* Your goal *
A copy is needed of each line in the records that has the word "family".

* Data for processing *
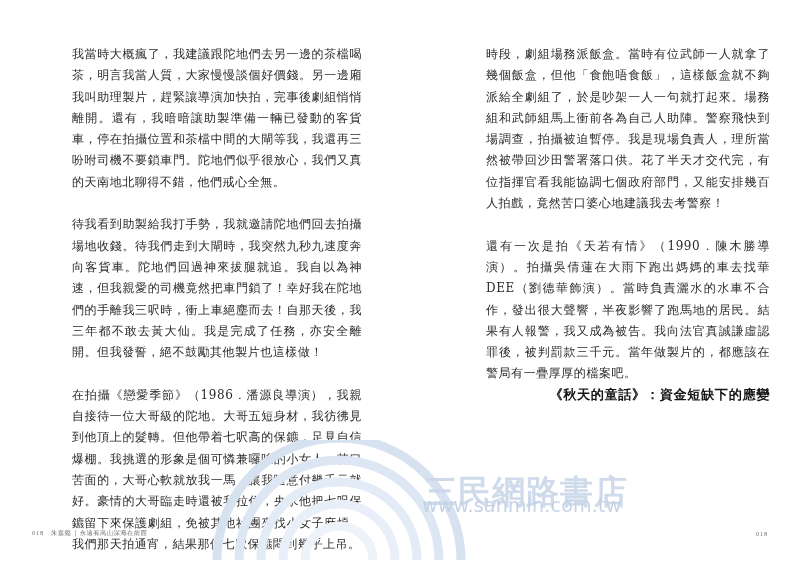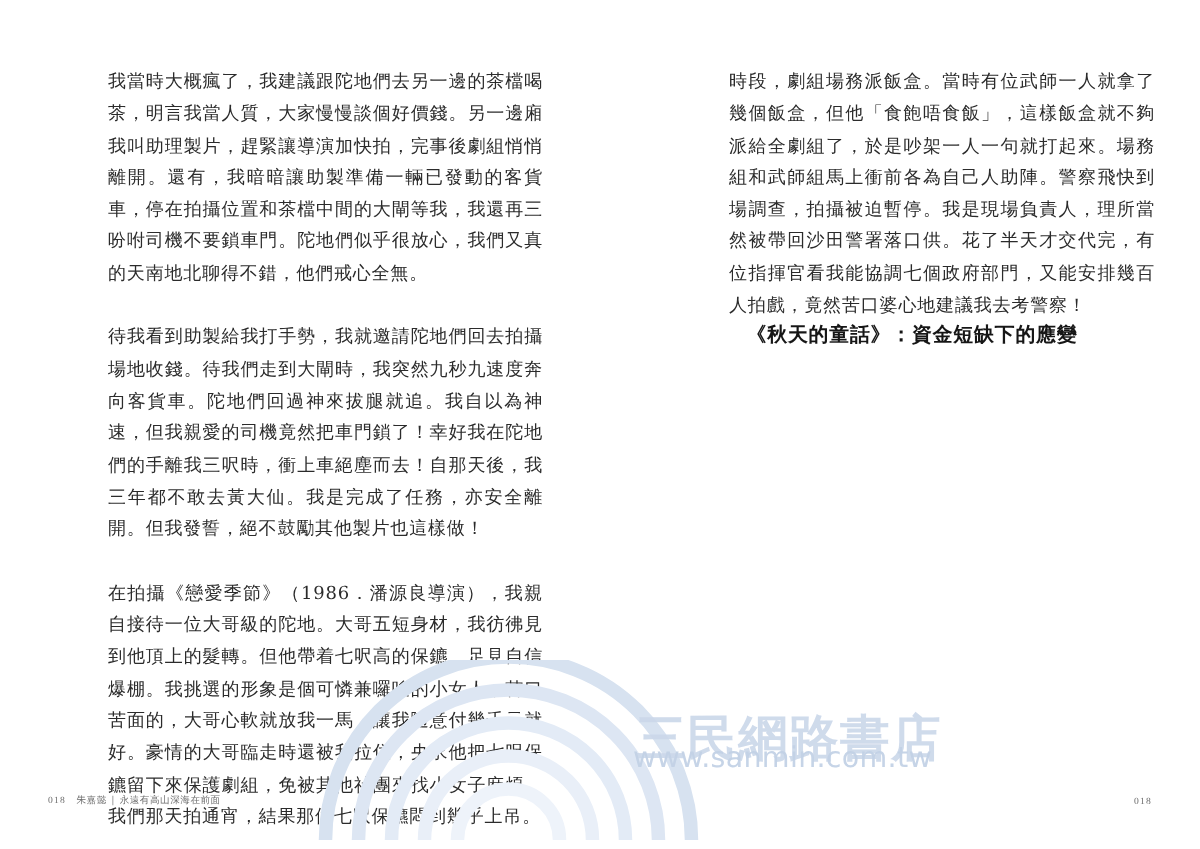--- a/index.html
+++ b/index.html
@@ -186,6 +186,7 @@
     <div class="page-inner">
       <div class="body-text">
         <p class="para">時段，劇組場務派飯盒。當時有位武師一人就拿了幾個飯盒，但他「食飽唔食飯」，這樣飯盒就不夠派給全劇組了，於是吵架一人一句就打起來。場務組和武師組馬上衝前各為自己人助陣。警察飛快到場調查，拍攝被迫暫停。我是現場負責人，理所當然被帶回沙田警署落口供。花了半天才交代完，有位指揮官看我能協調七個政府部門，又能安排幾百人拍戲，竟然苦口婆心地建議我去考警察！</p>
+        <p class="para">還有一次是拍《天若有情》（1990．陳木勝導演）。拍攝吳倩蓮在大雨下跑出媽媽的車去找華 DEE（劉德華飾演）。當時負責灑水的水車不合作，發出很大聲響，半夜影響了跑馬地的居民。結果有人報警，我又成為被告。我向法官真誠謙虛認罪後，被判罰款三千元。當年做製片的，都應該在警局有一疊厚厚的檔案吧。</p>
       </div>
       <h2 class="section-heading">《秋天的童話》：資金短缺下的應變</h2>
     </div>

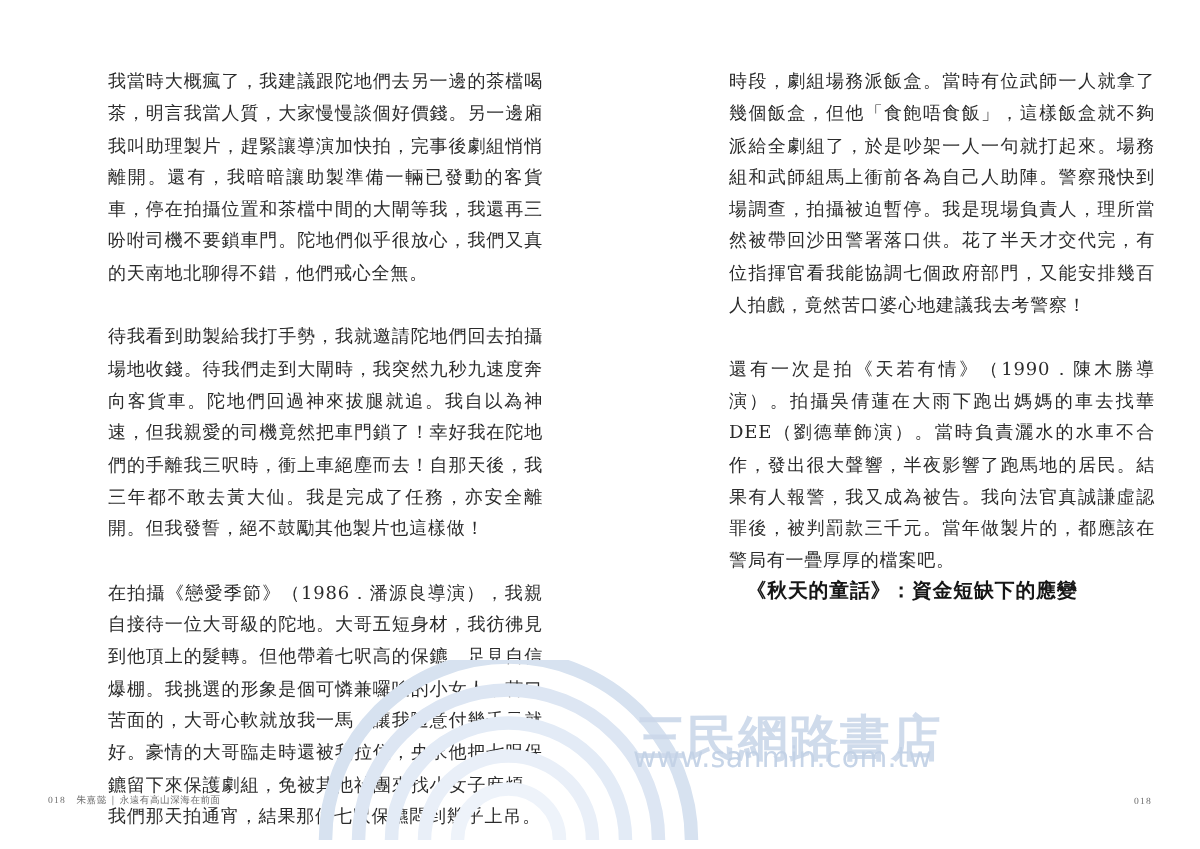--- a/index.html
+++ b/index.html
@@ -103,14 +103,14 @@
   .para:last-child { margin-bottom: 0; }
 
   .section-heading {
-    font-family: Liberation Mono, monospace;
+    font-family: Liberation Serif, serif;
     font-size: 13.2px;
     font-weight: 700;
     color: #161616;
     letter-spacing: 0.6px;
     margin: 0 0 25px 0;
     line-height: 20px;
-    text-align: center;
+    text-align: right;
   }
 
   

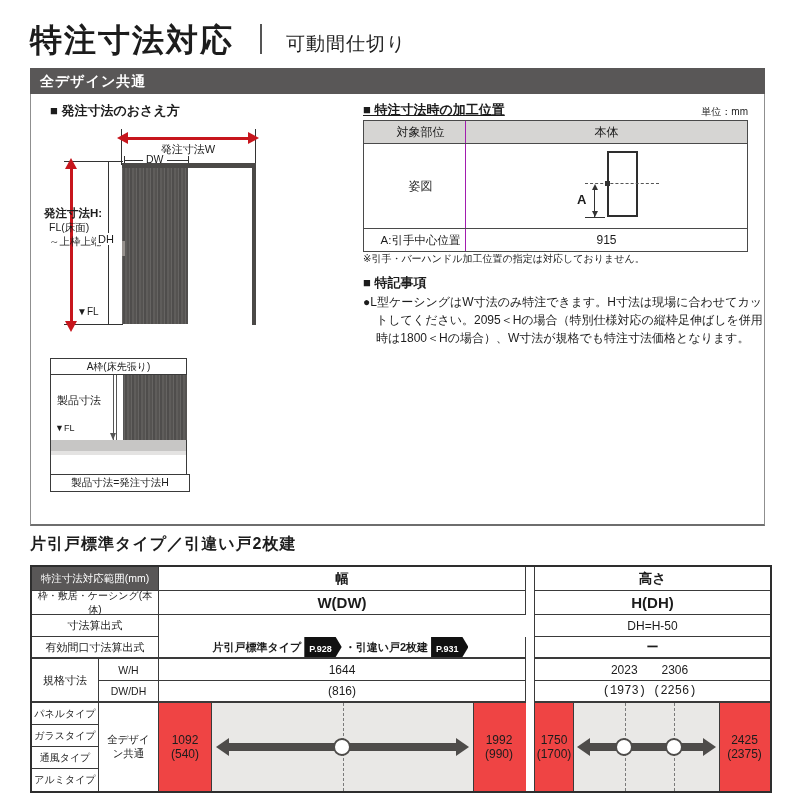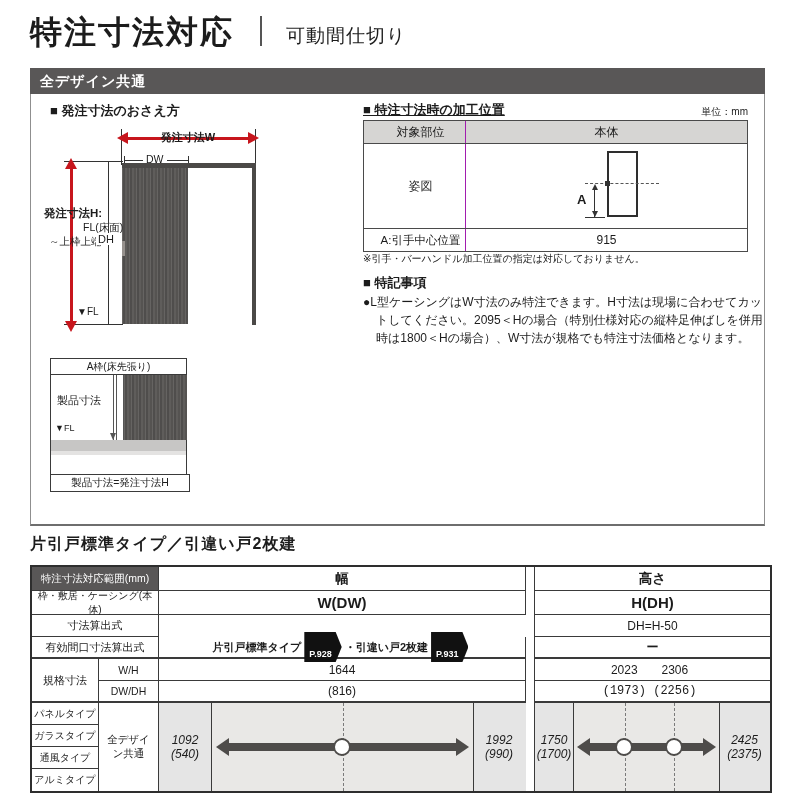--- a/index.html
+++ b/index.html
@@ -8,7 +8,7 @@
        -webkit-font-smoothing:antialiased;}
   .abs{position:absolute;}
   
-  .title-row{position:absolute;left:30px;top:16px;display:flex;align-items:flex-end;}
+  .title-row{position:absolute;left:30px;top:24px;display:flex;align-items:flex-end;}
   .page-title{font-size:32px;font-weight:bold;letter-spacing:2px;line-height:1;}
   .title-div{width:2px;height:30px;background:#555;margin:0 24px 2px 26px;}
   .page-sub{font-size:19px;letter-spacing:1px;line-height:1;margin-bottom:3px;}

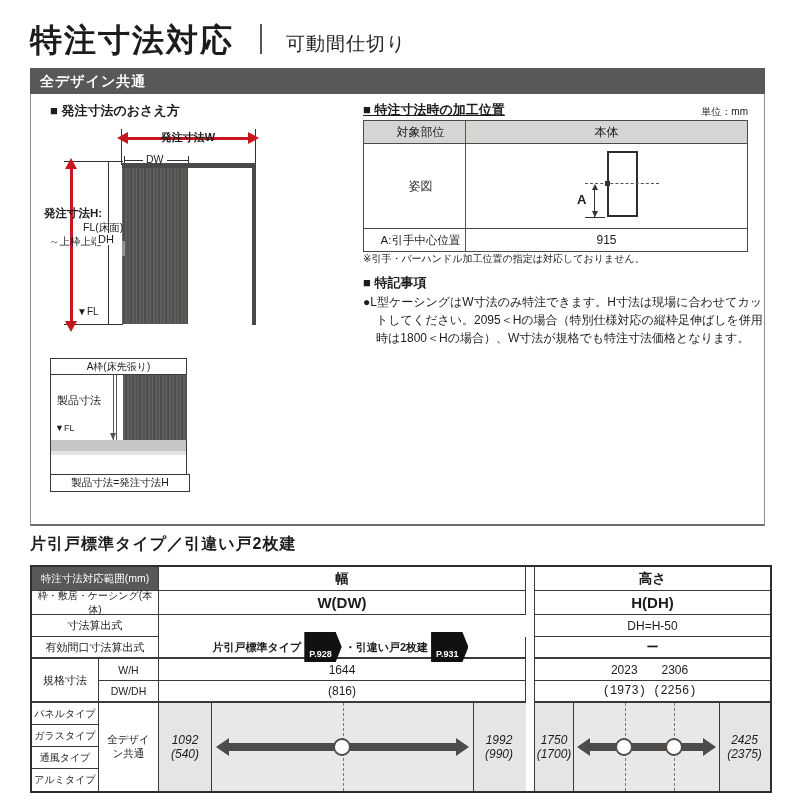--- a/index.html
+++ b/index.html
@@ -25,7 +25,7 @@
   .tri{width:0;height:0;}
   .wood{background:repeating-linear-gradient(90deg, rgba(255,255,255,0.07) 0 1px,
         rgba(0,0,0,0.12) 1px 3px, rgba(255,255,255,0.03) 3px 5px, rgba(0,0,0,0.06) 5px 7px),#5a5856;}
-  .dim-label{font-size:11px;font-weight:bold;}
+  .dim-label{font-size:11px;font-weight:normal;margin-top:12px;}
   .small-label{font-size:10.5px;}
   
   .abx{box-sizing:border-box;border:1px solid #3a3a3a;background:#fff;}

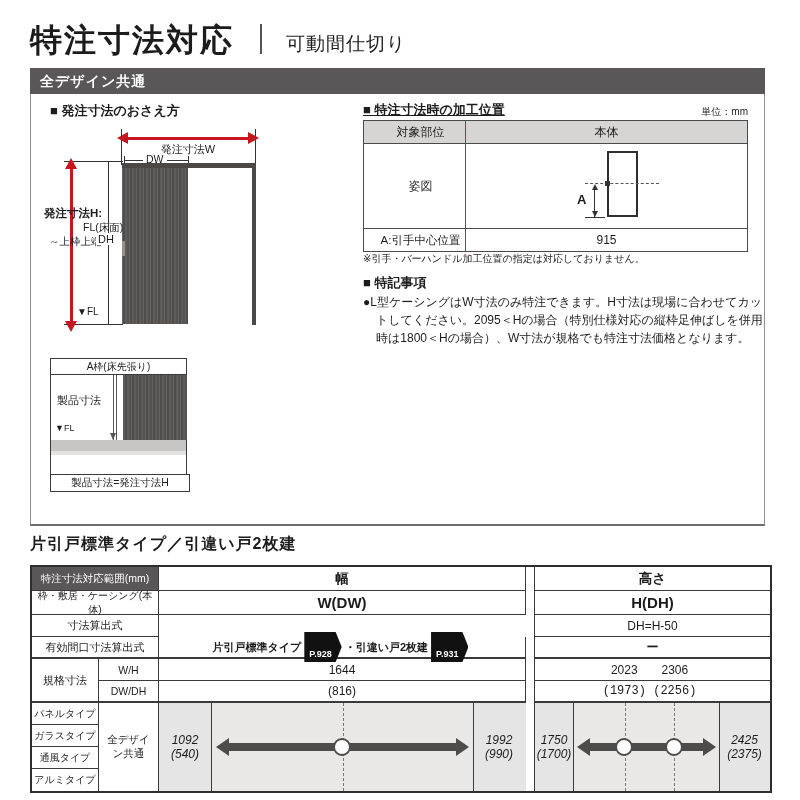--- a/index.html
+++ b/index.html
@@ -123,7 +123,7 @@
     <div class="abs tri" style="left:65px;top:321px;border-left:6px solid transparent;border-right:6px solid transparent;border-top:11px solid #c7161d;"></div>
     <div class="abs" style="left:44px;top:206px;line-height:14px;">
       <div style="font-size:11.5px;font-weight:bold;">発注寸法H:</div>
-      <div class="small-label" style="padding-left:5px;margin-left:34px;">FL(床面)</div>
+      <div class="small-label" style="padding-left:5px;">FL(床面)</div>
       <div class="small-label" style="padding-left:5px;">～上枠上端</div>
     </div>
 

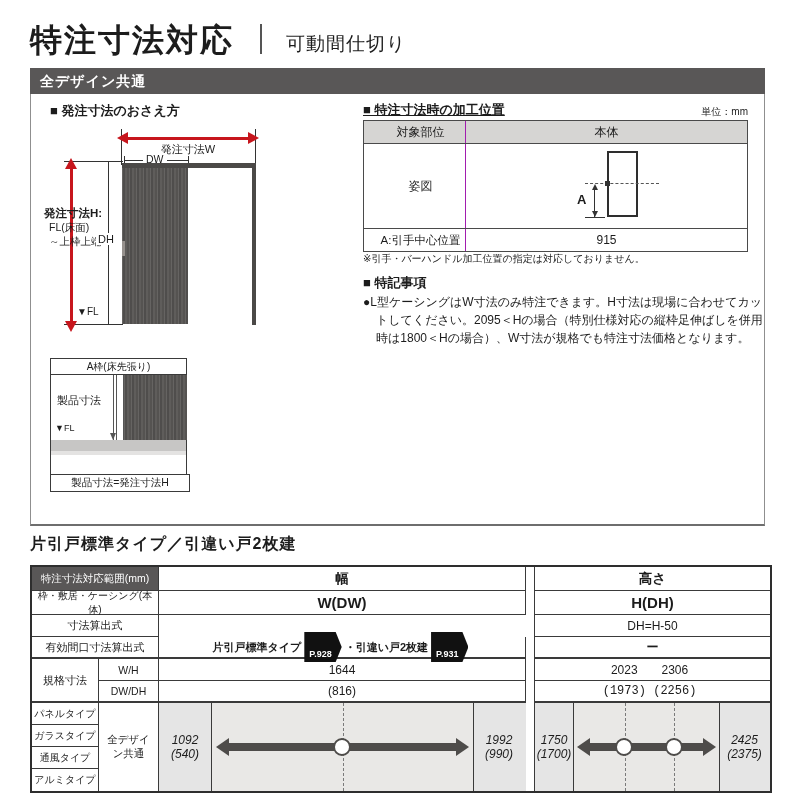--- a/index.html
+++ b/index.html
@@ -62,7 +62,7 @@
   .posnum{position:absolute;top:50%;transform:translate(-50%,-50%);font-size:12px;}
   .boldtxt{font-weight:bold;}
   .badge{display:inline-block;background:#111;color:#fff;font-size:9px;font-weight:bold;
-         padding:18px 10px 2px 5px;margin:0 3px;line-height:1.1;
+         padding:8px 10px 2px 5px;margin:0 3px;line-height:1.1;
          clip-path:polygon(0 0,calc(100% - 6px) 0,100% 50%,calc(100% - 6px) 100%,0 100%);}
   
   .rangecell{display:flex;box-sizing:border-box;background:#e5e5e5;font-style:italic;}

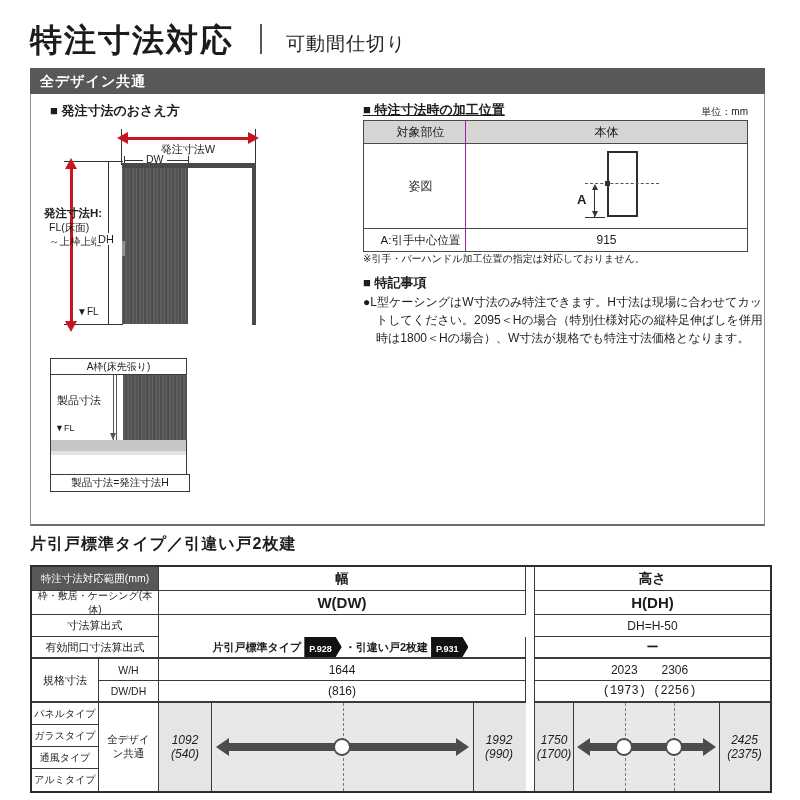--- a/index.html
+++ b/index.html
@@ -65,7 +65,7 @@
          padding:8px 10px 2px 5px;margin:0 3px;line-height:1.1;
          clip-path:polygon(0 0,calc(100% - 6px) 0,100% 50%,calc(100% - 6px) 100%,0 100%);}
   
-  .rangecell{display:flex;box-sizing:border-box;background:#e5e5e5;font-style:italic;}
+  .rangecell{display:flex;box-sizing:border-box;background:#ef4444;}
   .rmin,.rmax{display:flex;flex-direction:column;align-items:center;justify-content:center;
               font-size:12px;line-height:14px;box-sizing:border-box;}
   .rmin{border-right:1px solid #3a3a3a;}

* Finished task *
-    font-family: Liberation Mono, monospace;
+    font-family: Liberation Serif, serif;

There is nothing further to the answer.